Still: a couple of the things that I have found out about the group disturb me – in as much as how introverted their approach appears to be.
Firstly: they have no website. I recently got into trouble with someone for making a joke about a website being out of date, but in this dog-eat-dog, get-it-now-this-minute world that we live in you can’t expect people to just find you through some kind of osmosis. Letting a site get out of date may well be the cardinal sin of the computer chip age. After all – if you had two sites and one was up to date, which would you go with?
Secondly: one of the people at the group (another trouble causer like me) has suggested that it might be a nice idea if the group was to produce a booklet or catalogue of their collected works to be available to the public at their displays. However, this has to be passed by a majority vote of the committee and a lot of the committee still feel it beneath them to advertise, or that not everyone will want their works displayed. OH COME ON PUH-LEASE
Finally, and most annoying to me: you can only go to the Wednesday workshops for so long before they expect you to become a member (allowing you to go to the Monday meetings). In order to become a member you have to submit three (original) paintings for assessment. If the painting is not considered to be up to their standard then you cannot become a full member (allowed to exhibit and sell through the group) and can only become an associate member.
My question to this is: how do you assess what is and what isn’t an acceptable level of art? After all, a quote I read recently said that “Science is everything we can explain to aliens, Art is everything else”
I’ve said before that I’m not a fan of some modern art: I don’t see the point of Tracy Emin’s unmade bed (although I enjoyed the Japanese Performance Artists who had a pillow fight on it) and Damien Hurst’s pickled shark is a waste of good formaldehyde as far as I’m concerned – but the fact remains that people pay lots of money for the work of both and both are considered by the Art community to be “artists”
When I finally start my own local group (currently called the Combined Real Arts Project: though I think the mnemonic needs a bit of work…) it will be open to anyone regardless of ability so long as they have passion.
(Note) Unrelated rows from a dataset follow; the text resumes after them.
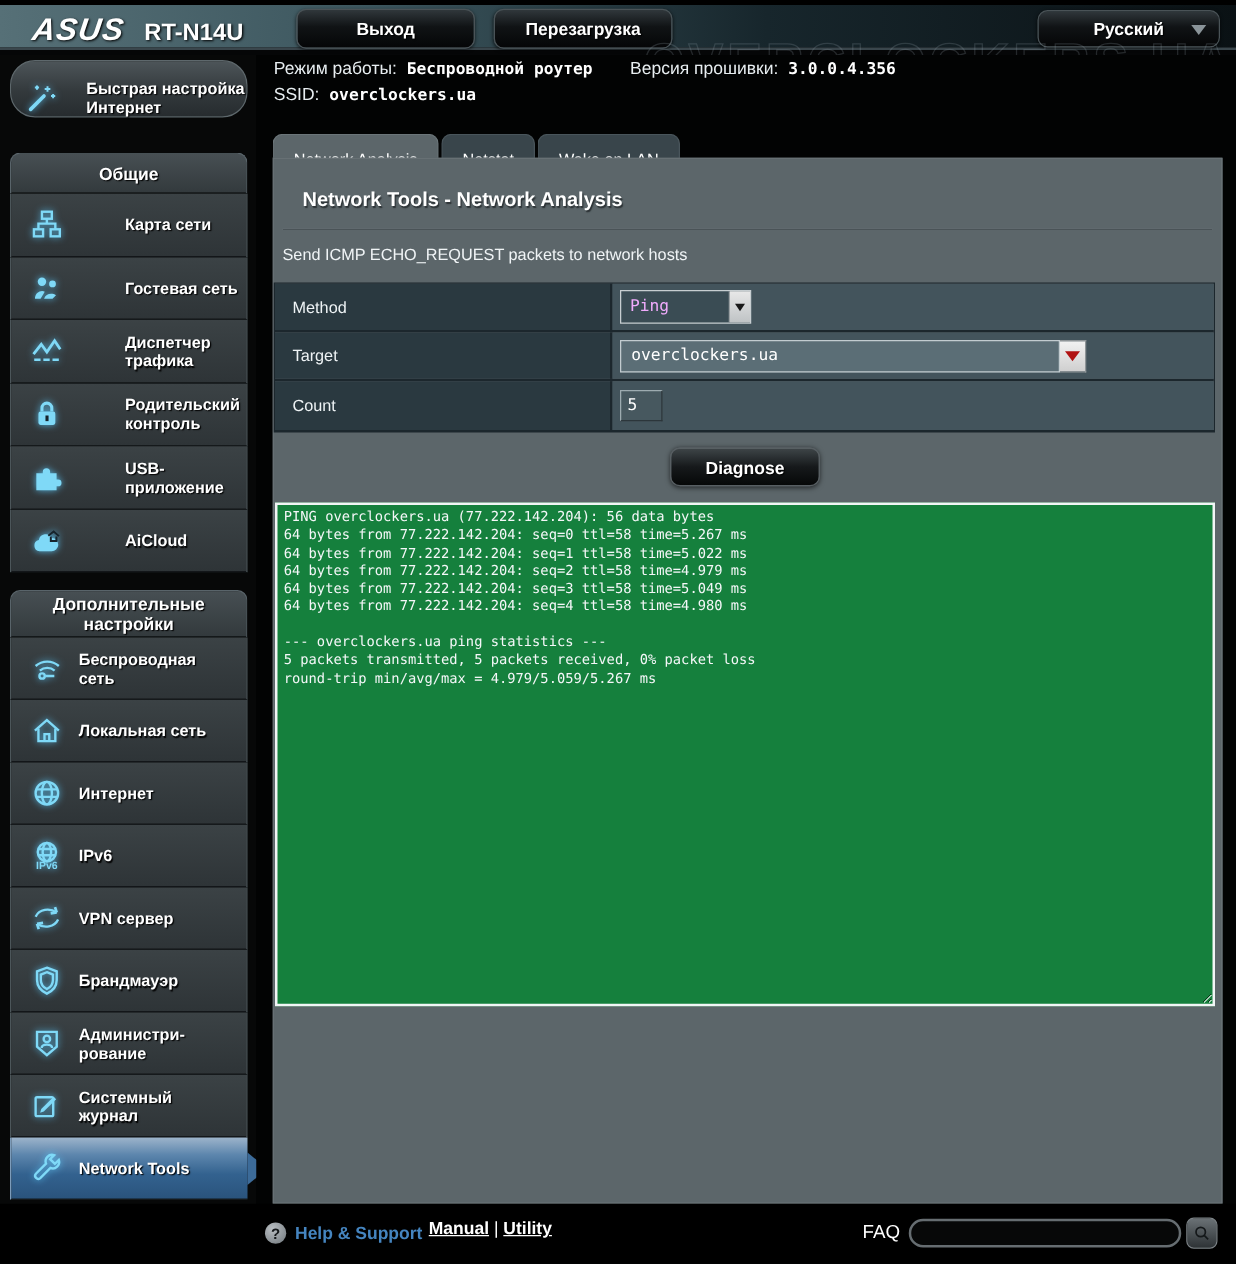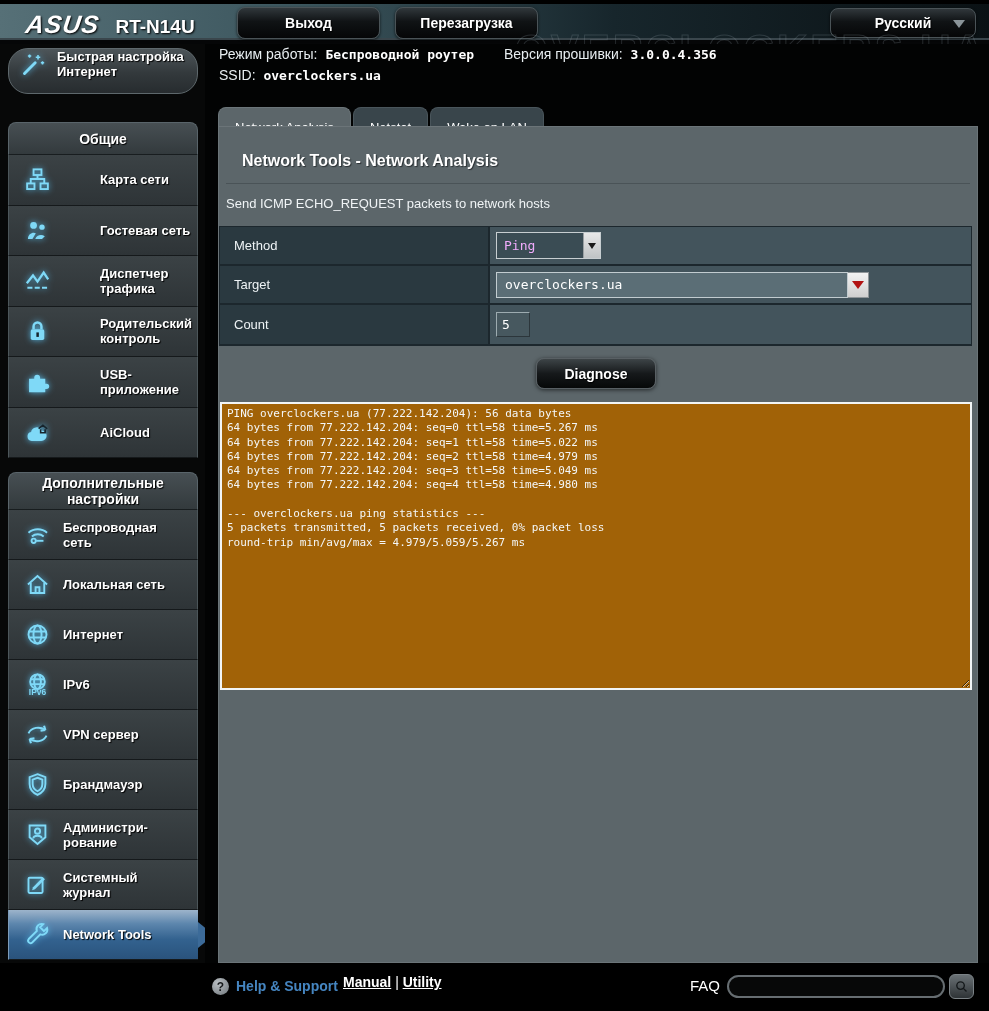--- a/index.html
+++ b/index.html
@@ -35,7 +35,7 @@
   .sidebar { position:absolute; left:0; top:44px; width:205px; height:920px; background:#070808; }
   .qis-button { position:absolute; left:8px; top:4px; width:190px; height:46px; border-radius:20px;
     background:linear-gradient(180deg,#4d5559 0%,#33393c 55%,#272c2f 100%);
-    border:1px solid #5e686c; display:flex; align-items:flex-start; gap:8px; padding-left:8px; cursor:pointer; }
+    border:1px solid #5e686c; display:flex; align-items:flex-end; gap:20px; padding-left:8px; cursor:pointer; }
   .nav-section { position:absolute; left:8px; width:190px; }
   .sec-general { top:78px; }
   .sec-advanced { top:428px; }

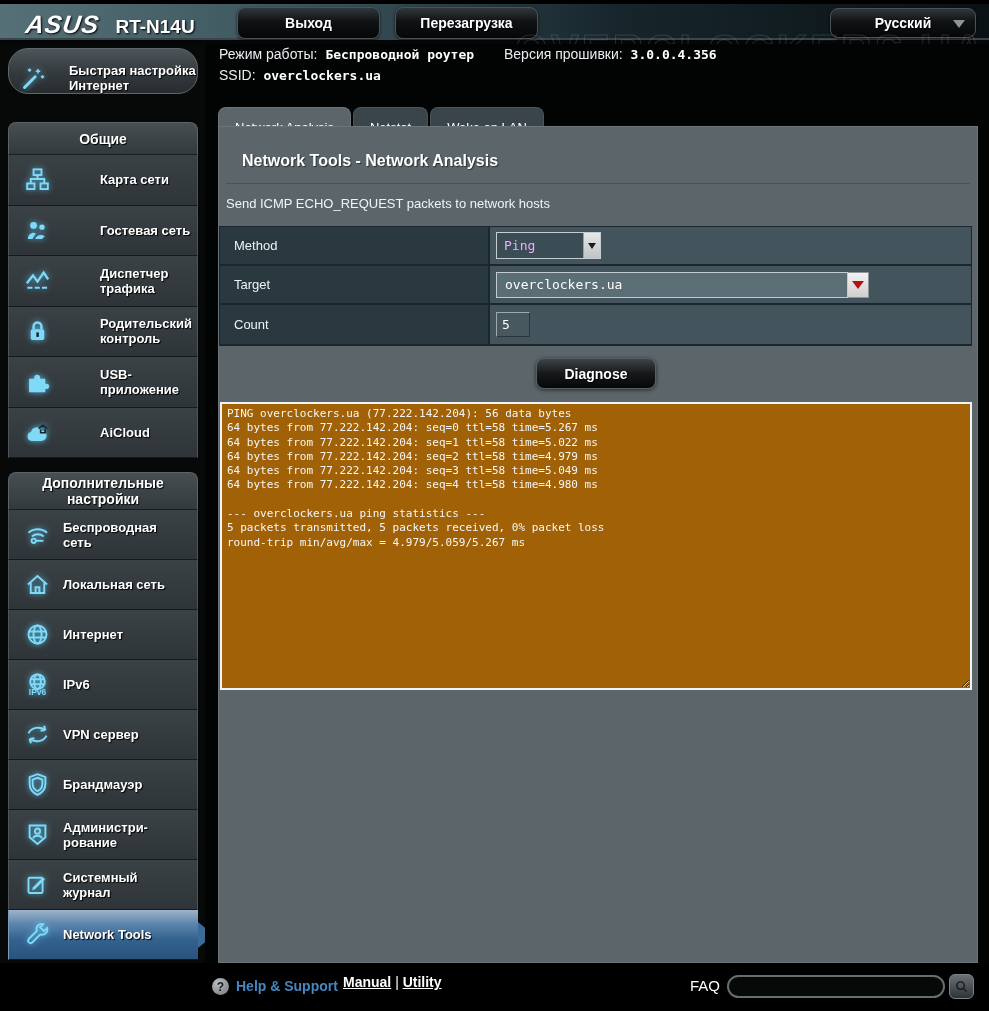--- a/index.html
+++ b/index.html
@@ -117,8 +117,8 @@
     display:flex; align-items:center; justify-content:center; text-shadow:1px 1px 1px #000;
     box-shadow:0 1px 4px rgba(0,0,0,.6); }
 
-  .output-area { position:absolute; left:2px; top:276px; width:752px; height:288px;
-    background:#a16207; border:2px solid #f2f5f6; color:#f4f7f8; resize:both;
+  .output-area { position:absolute; left:2px; top:276px; width:752px; height:403px;
+    background:#15803d; border:2px solid #f2f5f6; color:#f4f7f8; resize:both;
     font-family:"DejaVu Sans Mono", monospace; font-size:11px; line-height:14.3px;
     padding:3px 5px; outline:none; white-space:pre; overflow:auto; }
We will not be afraid to try new ideas or to publicise what we are doing and…oh hell, who am I fooling?
The truth really is that all such groups or gatherings of people eventually become secular: sticking to the ways they know best and unable to see that the cheese is slowly being moved. Sooner or later the power would go to my head. Look at the circles of power and control that have formed within your own workplaces, your street, your families
This is why, when I finally retire, I intend to spend all my time walking through subways and shouting obscenities to thin air: if nothing else it will give people a laugh!
On a final note: this is my 100th posting on this blog. Thanks to everyone who's kept reading so far - i'm glad that this post turned out so totally random: i really wouldn't have it any other way!